#### [Task brief]
Which of the lines below contain the string "Pest"? Pull each one out of the data.

╭─ Supplied data

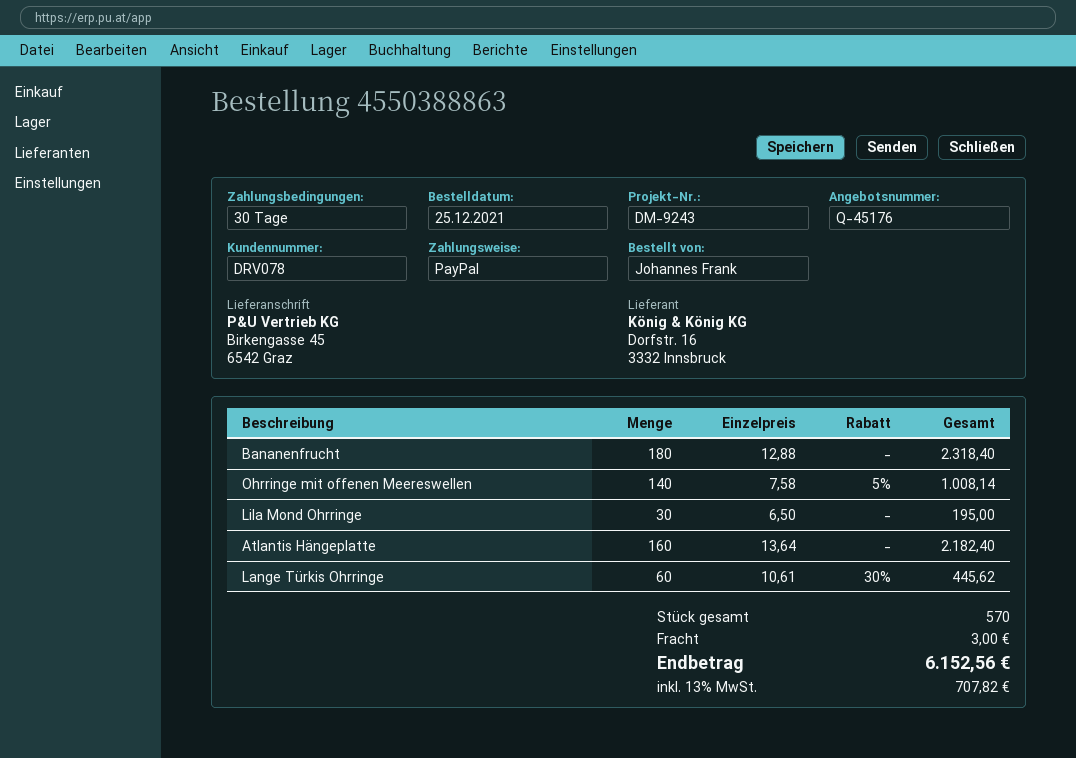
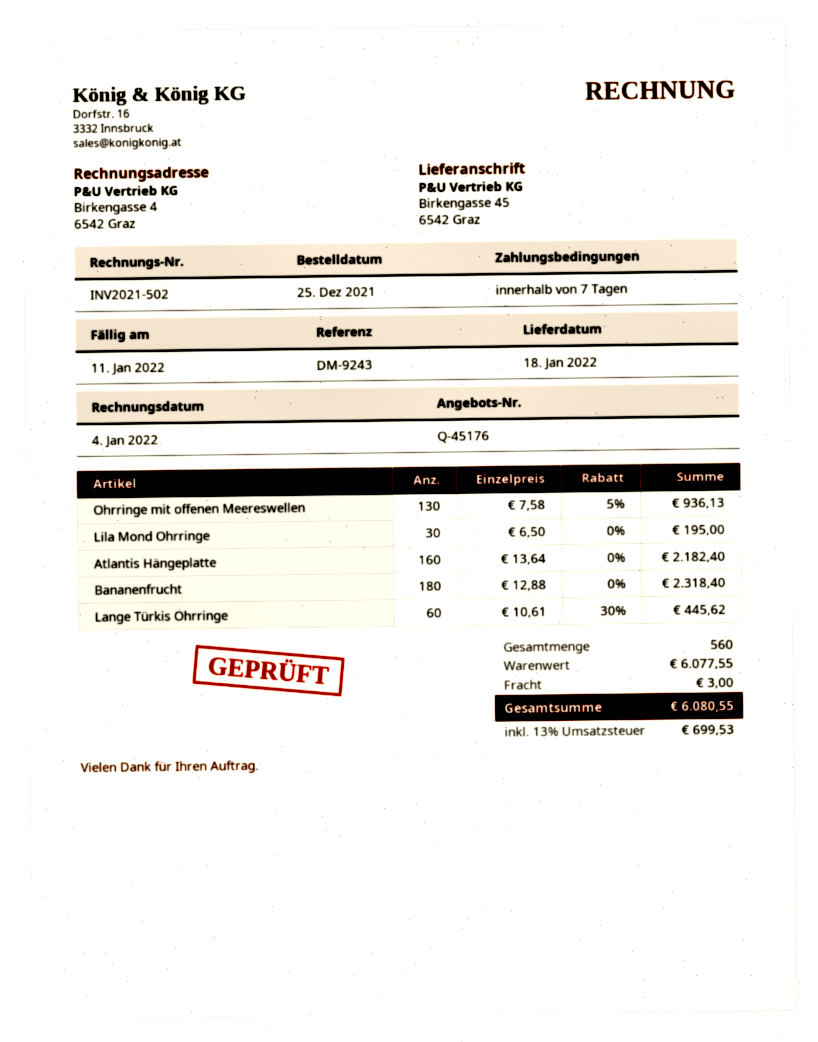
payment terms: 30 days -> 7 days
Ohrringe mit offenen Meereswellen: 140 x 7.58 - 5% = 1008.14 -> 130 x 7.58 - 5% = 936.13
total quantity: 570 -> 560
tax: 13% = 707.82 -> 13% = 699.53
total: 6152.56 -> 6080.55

╰─
╭─ Supplied data

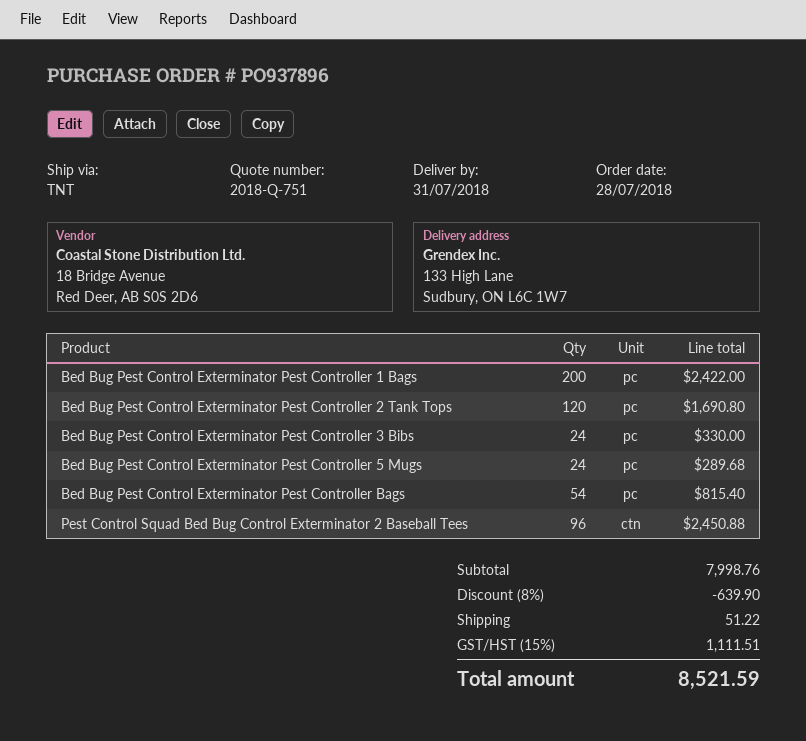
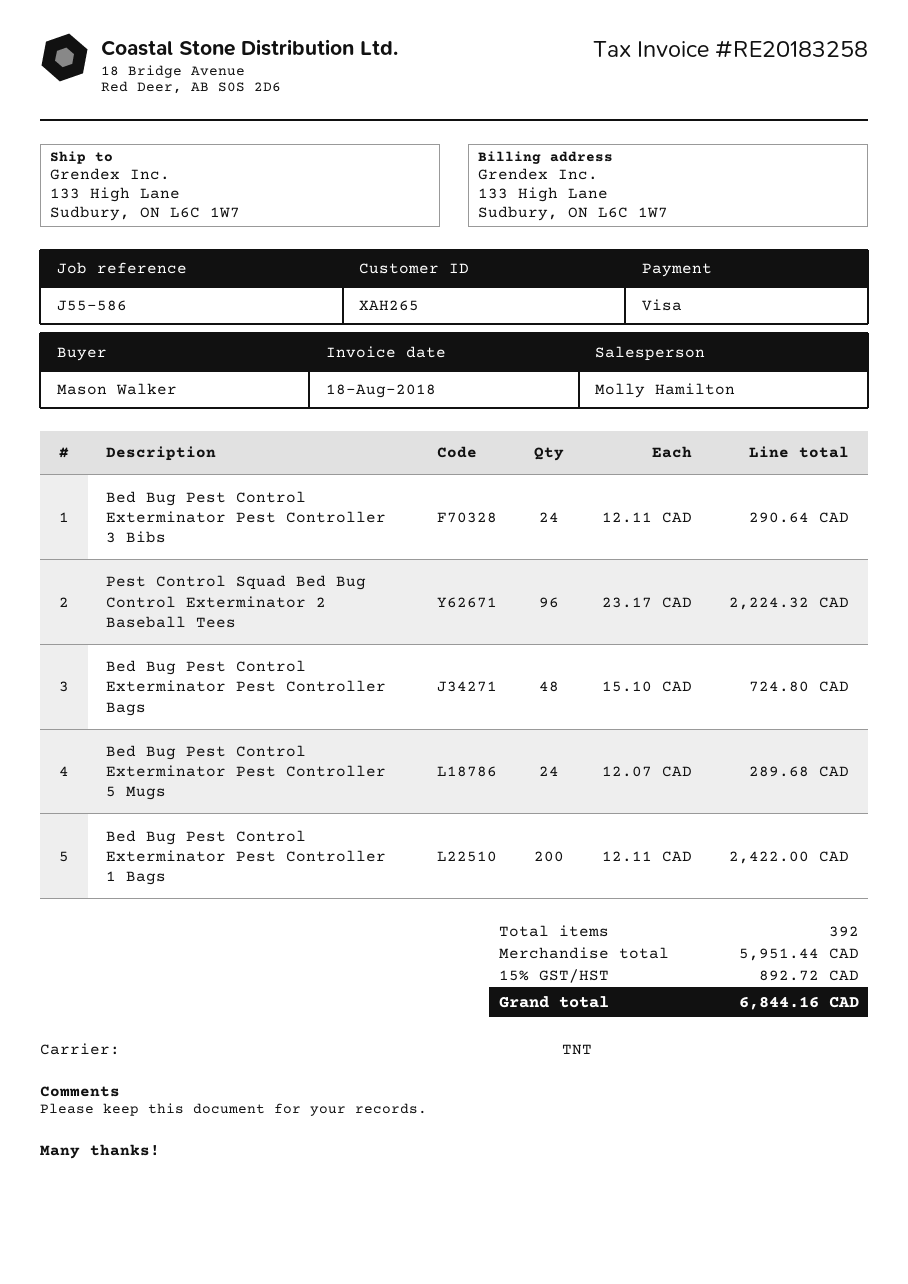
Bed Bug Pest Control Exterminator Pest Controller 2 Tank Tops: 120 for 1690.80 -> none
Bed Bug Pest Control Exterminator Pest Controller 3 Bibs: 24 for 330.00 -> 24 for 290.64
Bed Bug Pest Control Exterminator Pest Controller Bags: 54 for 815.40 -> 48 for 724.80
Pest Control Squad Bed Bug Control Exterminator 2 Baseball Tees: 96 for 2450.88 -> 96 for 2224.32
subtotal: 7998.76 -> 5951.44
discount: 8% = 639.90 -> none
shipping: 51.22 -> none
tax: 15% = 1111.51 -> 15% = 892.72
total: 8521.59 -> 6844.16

╰─

#### [Task answer]
Bed Bug Pest Control Exterminator Pest Controller 2 Tank Tops: 120 for 1690.80 -> none
Bed Bug Pest Control Exterminator Pest Controller 3 Bibs: 24 for 330.00 -> 24 for 290.64
Bed Bug Pest Control Exterminator Pest Controller Bags: 54 for 815.40 -> 48 for 724.80
Pest Control Squad Bed Bug Control Exterminator 2 Baseball Tees: 96 for 2450.88 -> 96 for 2224.32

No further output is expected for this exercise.